Der Himmel war wolkenlos und noch fahl von der Morgendämmerung. Eine Gruppe junger Jalwalah-Männer beobachtete, wie Tallis vorüberging; ihre Gesichter waren hart und verschlossen. Er kannte all ihre Namen, aber sie verhielten sich, als sei er ein Außenstehender. Er kam an Irissa vorbei, die mit ihrer Mutter und ihrem Vater an der Seite stand. Sie runzelte die Stirn und biss sich auf die Lippen; sie hatte die Arme fest vor der Brust verschränkt, und er musste den Blick abwenden, bevor er die Furcht in ihren Augen sehen konnte. Er konnte sich keine Ablenkung leisten. Stattdessen konzentrierte er sich auf Shaans helle, stetige Präsenz und die heiße Kugel unruhiger Kraft, die in seinem Innersten lauerte. Zeig ihnen, wer du bist . Hatte sie recht?

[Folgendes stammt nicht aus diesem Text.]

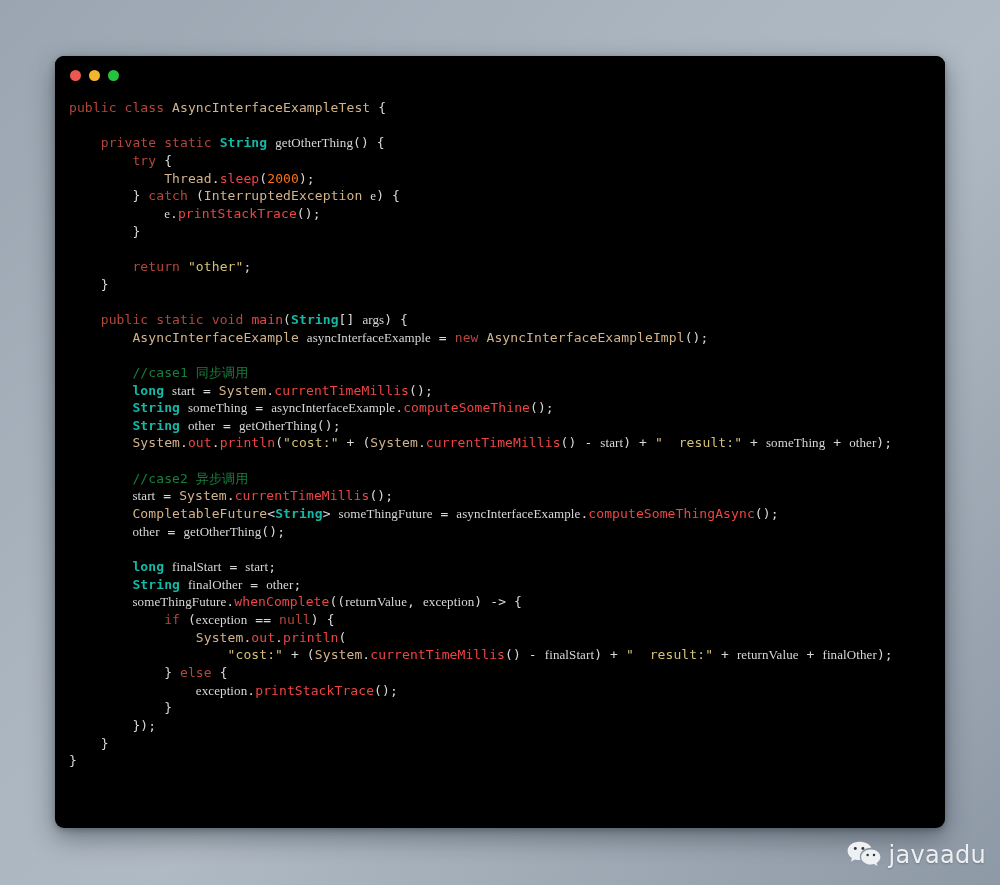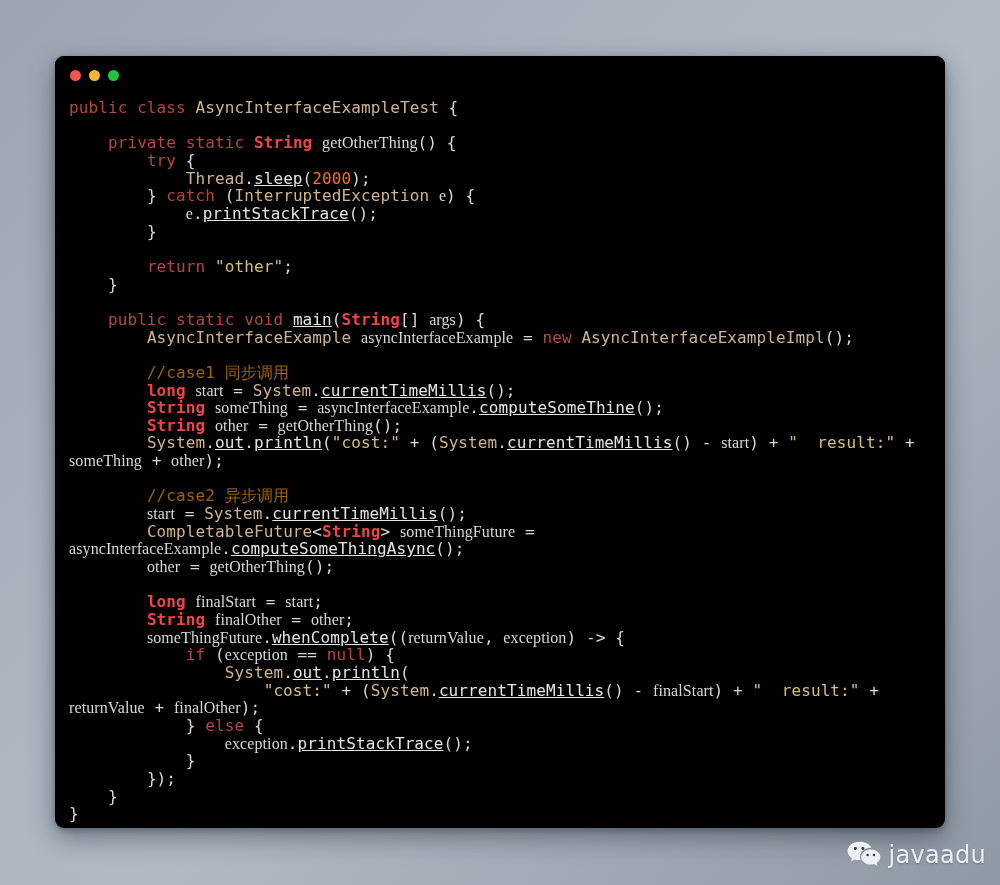"public class AsyncInterfaceExampleTest {" #code-area { font-size: 16px -> 13px }
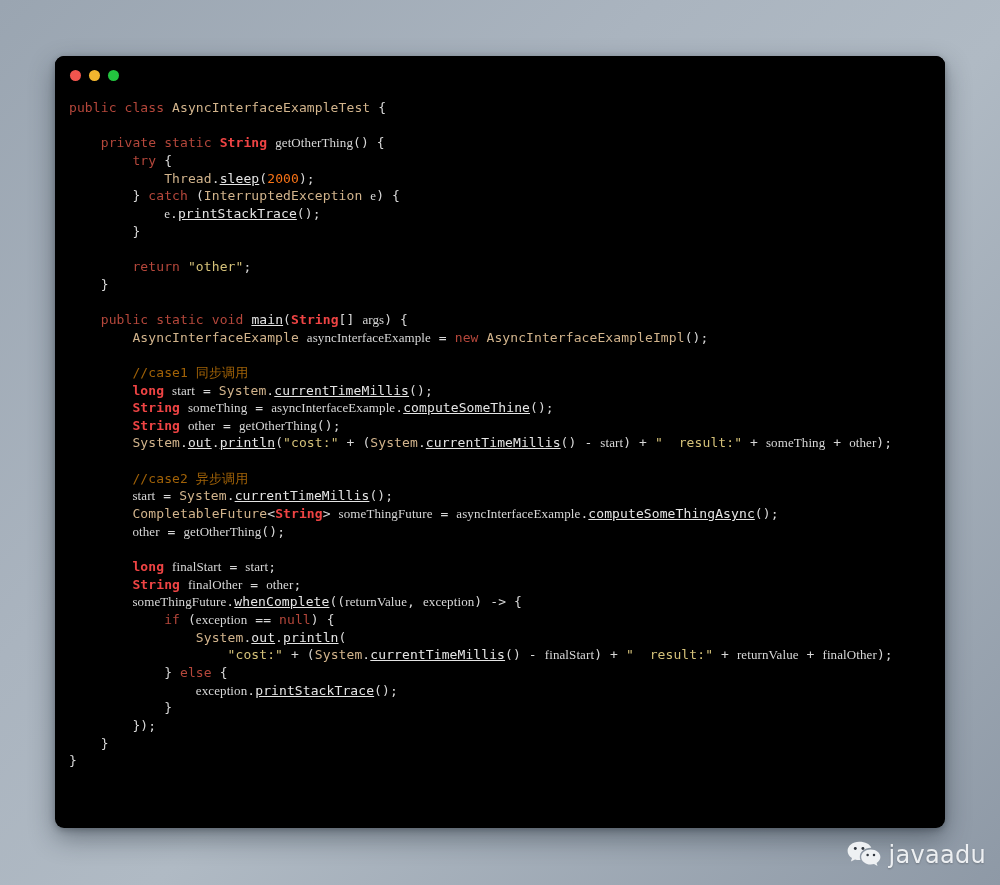"String" .bold { color: #ef4444 -> #14b8a6 }
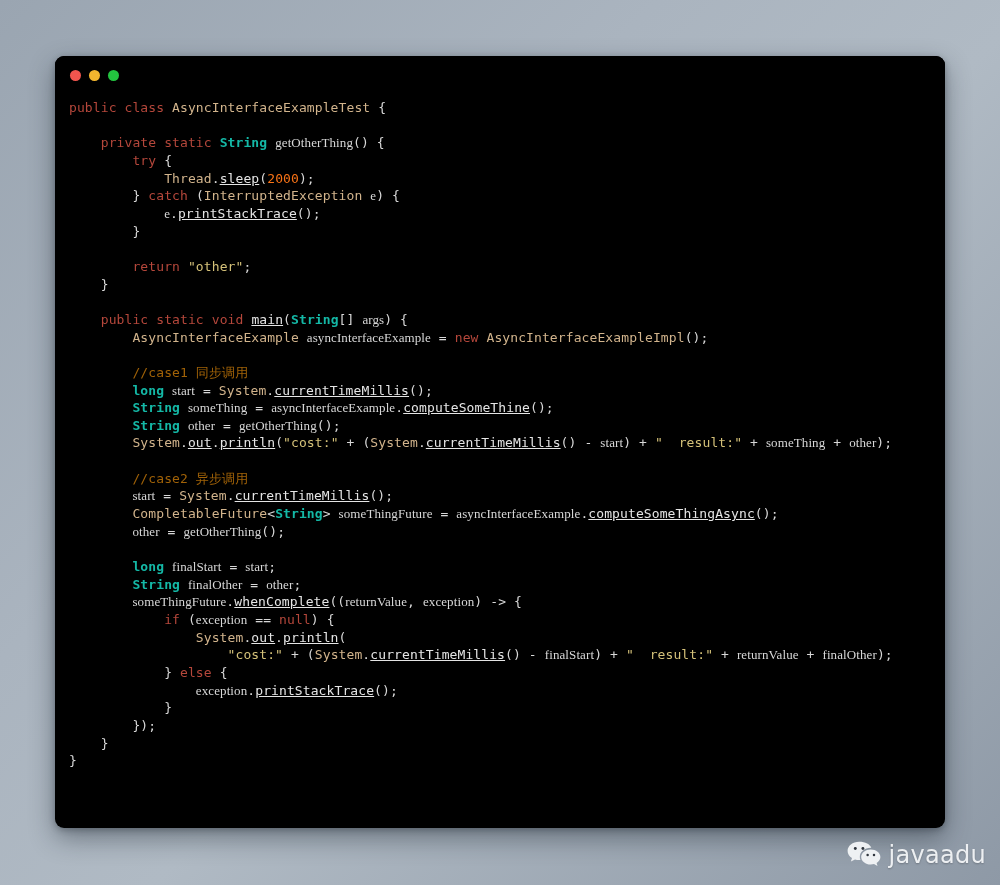"sleep" .fn { color: #e5e5e5 -> #ef4444; text-decoration: underline -> none }
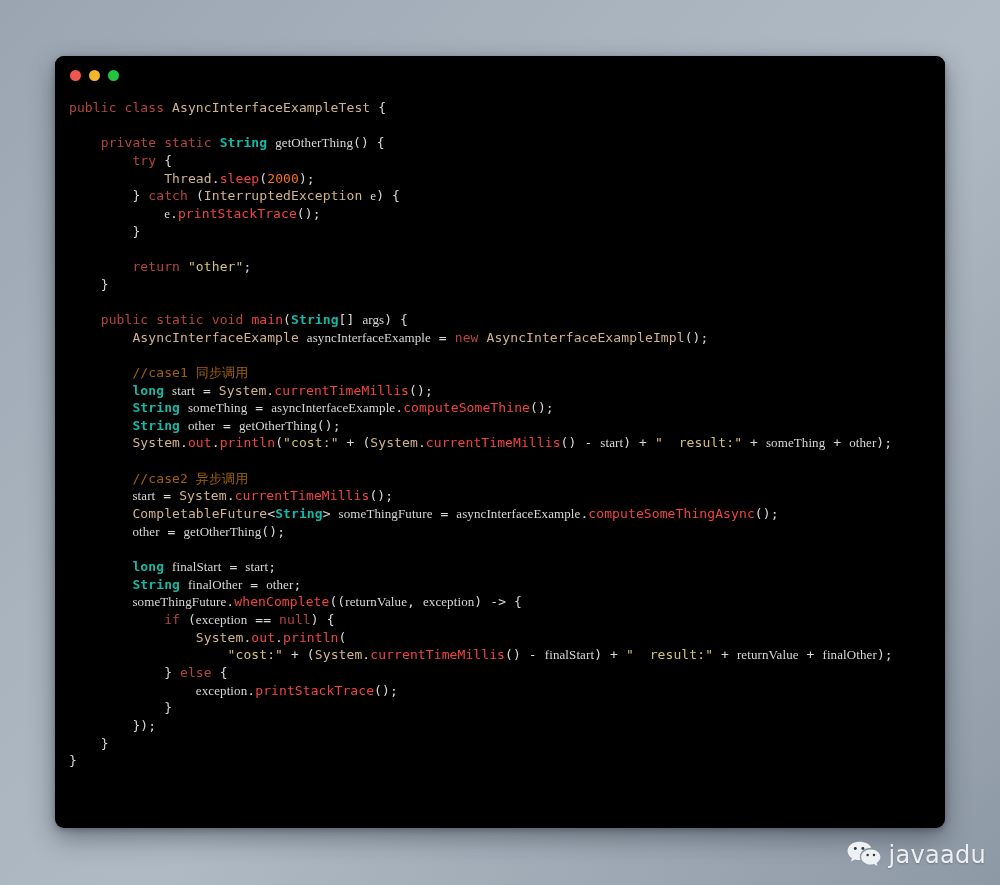"//case1 同步调用" .cmt { color: #a16207 -> #15803d }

Verzweifeltes Unbehagen überkam ihn. Er wollte dies wie ein Clansmann ausfechten, wie ein Clansmann gewinnen, aber er wusste nicht, ob er es konnte. Ob er in der Lage sein würde, sich davon abzuhalten, seine Kraft einzusetzen.
Karnit stand mit bloßem Oberkörper in der Mitte des großen Kreises, den die Zuschauer bildeten. Die vier Anführer der anderen Clans standen im Hintergrund, ein Krieger zu ihrer Linken und die sechs Mitglieder des Führerkreises der Jalwalah zu ihrer Rechten. Unter ihnen war Miram, deren Gesichtsausdruck gleichmütig war.
Tallis trat vor und ließ Shaan, seine Mutter und seinen Vater am Rand des Kreises zurück. Tief in ihm pulsierte etwas in seinem Blut.